Last month, the Vermont Agency of Agriculture awarded the Champlain Valley Union High School a Farm-to-School planning grant of $2,500 as part of a $70,000 total awarded to ten schools around Vermont. The grant program, in its ninth year, has so far reached 101 schools, impacting 27,000 students.
What is Farm-to-School (FTS)? The meaning is growing all the time. The Vermont Agency of Agriculture (VAA) states that the program “enables Vermont schools to engage students in their local food system by incorporating local food and farm education in their cafeterias, classrooms and communities.” Although “farm-to-school” as a phrase still carries a connotation similar to “farm-to-plate,” the endeavor has gone well beyond the mission of making cafeteria food healthy. At the high school level, the program can nurture meaningful curriculum innovation.
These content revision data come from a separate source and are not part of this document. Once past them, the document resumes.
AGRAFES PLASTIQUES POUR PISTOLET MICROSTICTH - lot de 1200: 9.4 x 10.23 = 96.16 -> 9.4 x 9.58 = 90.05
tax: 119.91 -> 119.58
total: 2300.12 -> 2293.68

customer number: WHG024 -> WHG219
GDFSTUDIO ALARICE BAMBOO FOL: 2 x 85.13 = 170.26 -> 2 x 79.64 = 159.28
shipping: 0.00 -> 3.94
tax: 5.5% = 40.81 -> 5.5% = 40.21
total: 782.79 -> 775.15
CVU has been a model of innovation before, and already boasts a strong cafeteria garden program with Cafe Manager Leo Laforce at the helm. Mr. Laforce, in his 4th decade as a food service management professional, has overseen CVU’s café program for twelve years, placing priority on local sourcing and inviting fresh food options, all within cost constraints. “In twelve years, the price of lunch has gone from $2.25 to $2.75,” LaForce said.
He also must comply with USDA regulations such as the “Smart Snack” guidelines that went into effect last year, when students noticed that cookies were discontinued for a time. After a “bring back the cookies” protest, cookies appeared again, “but not the same ones as before [the whole-grain requirement],” notes Laforce. “These cookies meet the regs, but we don’t sell nearly as many. It used to be 200-300 a day; now it’s about 100. Maybe that’s a good thing.”
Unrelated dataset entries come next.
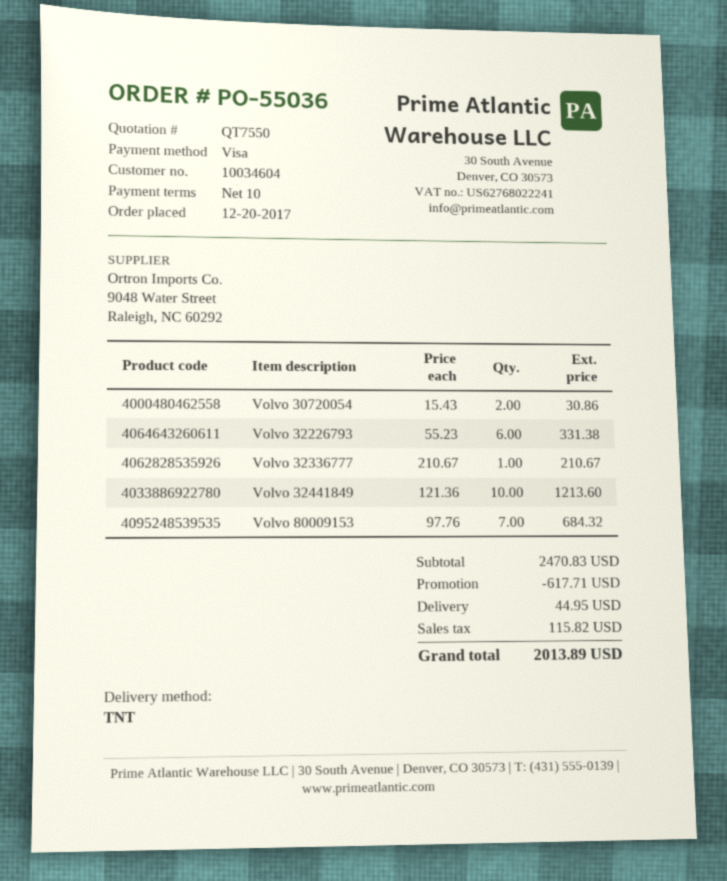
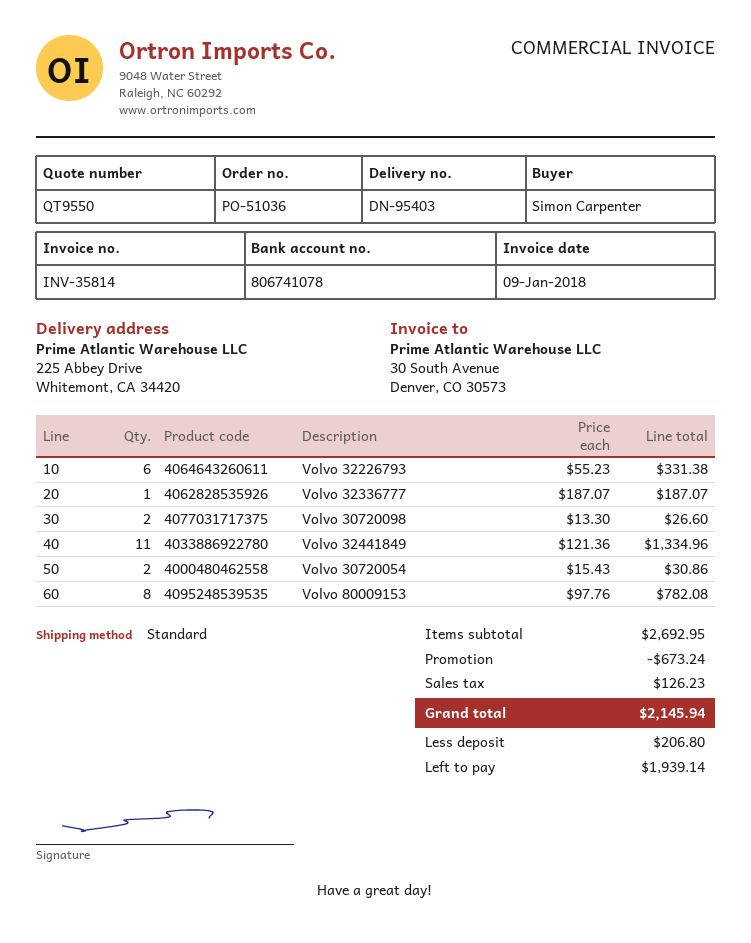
quote number: QT7550 -> QT9550
order number: PO-55036 -> PO-51036
shipping method: TNT -> standard
Volvo 32336777: 1 x 210.67 = 210.67 -> 1 x 187.07 = 187.07
Volvo 32441849: 10 x 121.36 = 1213.60 -> 11 x 121.36 = 1334.96
Volvo 80009153: 7 x 97.76 = 684.32 -> 8 x 97.76 = 782.08
Volvo 30720098: none -> 2 x 13.30 = 26.60
subtotal: 2470.83 -> 2692.95
discount: 617.71 -> 673.24
shipping: 44.95 -> none
tax: 115.82 -> 126.23
total: 2013.89 -> 2145.94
In the time Laforce has managed food service at CVU, the menu has grown from just two specials to vegetarian and gluten-free options, sandwich and salad bars, and breakfast offerings. Outside, a garden with six vegetable beds and a greenhouse provides fresh vegetables and herbs that LaForce said make a big difference. Asked if he works more hours than when food service was simpler, Laforce responds, “I don’t think it’s harder. I just get more excited to work.”
Meanwhile, CVU is charting a course through a kind of sea change in how teaching is done. Since June 2013, Act 77, also known as the Flexible Pathways Bill, has brought on an official policy of recognizing interdisciplinary and standards-based approaches to learning, though innovating FTS has been germinating at CVU well before that.
The FTS movement has enjoyed support from principal Adam Bunting and Agency Secretary (and CVU alumnus) Chuck Ross, as well as many teachers who were already collaborating and planning for this opportunity. The grant co-writers are science teacher David Trevithick and wellness teacher Troy Paradee, both native Vermonters.
What is new about this next stage in FTS at CVU? “Rigor,” replies Trevithick. “We’re trying to create citizens with the ability to vote on things like GMO labelling and to use their voice in informal ways as well.”
The FTS curriculum will dovetail with a planned Sustainability Hub in the curriculum, an integral piece of the Flexibility Pathways agenda at CVU. Special educators David Richardson and Sharon Ogden now work with students on the school garden, which is to expand to a larger plot. Other legs of the Hub will include Katy Antos-Ketcham and the Environmental Action Club, and the Design Tech team, which will be building the new hoop houses. In a curriculum environment with ever-fewer border, FTS programs are “a way in” to engaging with biology, math, history, and many other subjects. Trevithick added, “The whole point of sustainability is that a lot of areas can use it.”